Mientras que la inmunización para niños entre los 2 y 5 años estaría lista en septiembre, adelantó Rodrigo Sini, director de Asuntos Médicos de Vacunas para América Latina en Pfizer
Ciudad de México.- La vacuna contra covid-19 de Pfizer-Biontech para ser aplicada a partir de los seis meses de edad podría estar lista a más tardar en diciembre de este año, adelantó a Excélsior, Rodrigo Sini, Director de Asuntos Médicos de Vacunas para América Latina en Pfizer.
Luego de que en mayo pasado, se autorizó el uso de emergencia de este biológico para personas entre 12 y 15 años de edad por parte de la Administración de Medicamentos y Alimentos (FDA) de Estados Unidos y por la Agencia Europea de Medicamentos (EMA), la farmacéutica trabaja en la fase 2 y 3 para verificar la seguridad, tolerabilidad y eficacia en grupos poblacionales menores de 12 años.
De hecho, se espera que la inmunización para niños entre los dos y cinco años, esté lista en Septiembre.
“Los estudios se dividen en subgrupos: de seis meses hasta dos años; de dos años hasta cinco años y de cinco años hasta 11 años.
“Ya tenemos resultados primarios en términos de seguridad y tolerabilidad para saber la posología que vamos a utilizar en estos tres grupos de edad y ya empezamos los estudios de fase 2 y 3 para medir la eficacia, de los cuales, esperamos tener resultados durante 2021.
“A finales de septiembre de 5 a 11 años de edad. Y esperamos a finales de noviembre y diciembre, de seis meses a los cinco años de edad”, detalló.
Desde Brasil, en entrevista virtual, Rodrigo Sini, director de Asuntos Médicos de Vacunas para América Latina en Pfizer, añadió que su vacuna contra covid-19 es segura para toda la población porque los casos de anafilaxia (reacciones alérgicas) son mínimas.
“Después de la aplicación de 700 millones de dosis está comprobado que los casos de anafilaxia son menores que en la población en general, por lo tanto, es mayor la seguridad de la vacuna y mayor la importancia de vacunarse”, explicó.
Rodrigo Sini añadió que el biológico también está siendo probado en mujeres embarazadas y en pacientes con algún tipo de inmunosupresión.
No obstante, aclaró que actualmente puede ser utilizado en pacientes con VIH.
“Y también estamos incluyendo estudios con mujeres embarazadas y con pacientes con algún tipo de inmunosupresión, porque en los primeros estudios incluimos personas con enfermedades crónicas por ejemplo cardiopatías estables, diabéticos y personas con hepatitis B y C, pero en este estudio son pacientes con trasplantes o pacientes oncológicos”, señaló.
Vacuna para niños de 12 años en adelante espera autorización
En nuestro país, la vacuna contra coronavirus de Pfizer-Biontech, está en espera de su autorización para uso de emergencia a partir de los 12 años de edad.
El panorama para su aprobación, es optimista, luego de que el pasado 11 de Junio, el Comité de Moléculas Nuevas y el Subcomité de Evaluación de Productos Biotecnológicos, de la Comisión Federal de Protección Contra Riesgos Sanitarios, (Cofepris) recomendaron su aplicación para este sector de la población.

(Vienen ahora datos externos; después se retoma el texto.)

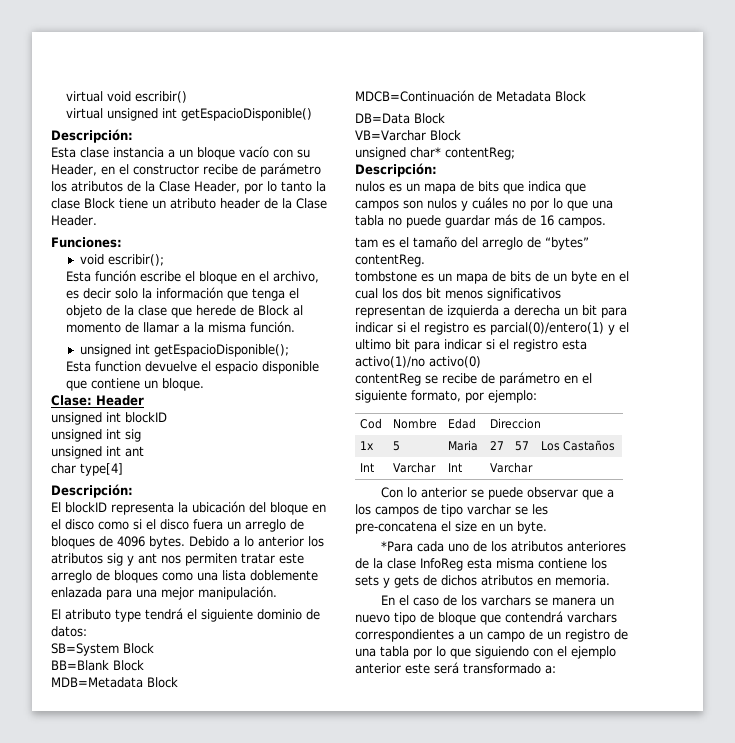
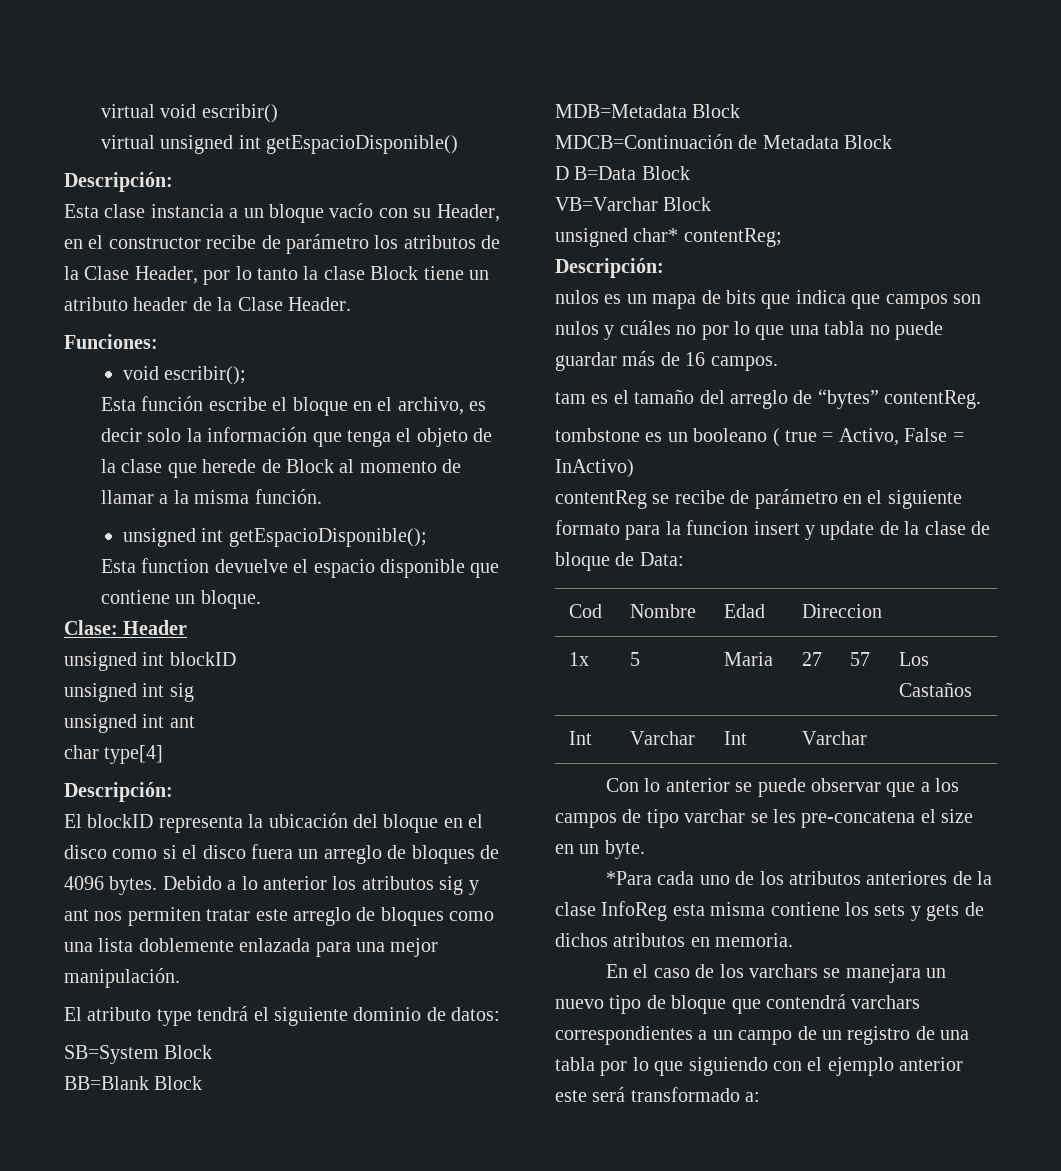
- DB=Data Block
+ D B=Data Block
- tombstone es un mapa de bits de un byte en el cual los dos bit menos significativos representan de izquierda a derecha un bit para indicar si el registro es parcial(0)/entero(1) y el ultimo bit para indicar si el registro esta activo(1)/no activo(0)
+ tombstone es un booleano ( true = Activo, False = InActivo)
- contentReg se recibe de parámetro en el siguiente formato, por ejemplo:
+ contentReg se recibe de parámetro en el siguiente formato para la funcion insert y update de la clase de bloque de Data:
- En el caso de los varchars se manera un nuevo tipo de bloque que contendrá varchars correspondientes a un campo de un registro de una tabla por lo que siguiendo con el ejemplo anterior este será transformado a:
+ En el caso de los varchars se manejara un nuevo tipo de bloque que contendrá varchars correspondientes a un campo de un registro de una tabla por lo que siguiendo con el ejemplo anterior este será transformado a:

“El Comité de Moléculas Nuevas (CMN) y Subcomité de Evaluación de Productos Biotecnológicos (SEPB) sesionaron esta mañana para emitir una opinión técnica sobre la ampliación del grupo etario a partir de los 12 años, para la aplicación de la vacuna BNT162b2 (Pfizer-BioNTech COVID19 vaccine), la cual recibió una opinión favorable por unanimidad”, informó Cofepris.
Por tanto, si la Cofepris avala la ampliación del uso de emergencia solicitado por Pfizer, la vacuna contra el virus SARS-CoV-2 tendría que ser incluida en el Plan Nacional de Vacunación para ser utilizada en población a partir de los 12 años de edad, ya que actualmente su aplicación está avalada a partir de los 17 años.
Al respecto, Rodrigo Sini, Director de Asuntos Médicos de Vacunas para América Latina en Pfizer, señaló que en todos los grupos poblaciones -a partir de los 12 años- el biológico se aplica de la misma forma para niños, jóvenes y adultos.
“Se utilizó la misma posología que los otros rangos de edad. Se utilizaron 30 microgramos en dos dosis en un intervalo de tres semanas en todos los estudios y así se hizo también en esta población.
“Entonces hoy en resumen la autorización para mayores de 12 años son dos dosis de 30 microgramos en un intervalo mínimo de tres semanas”, expuso.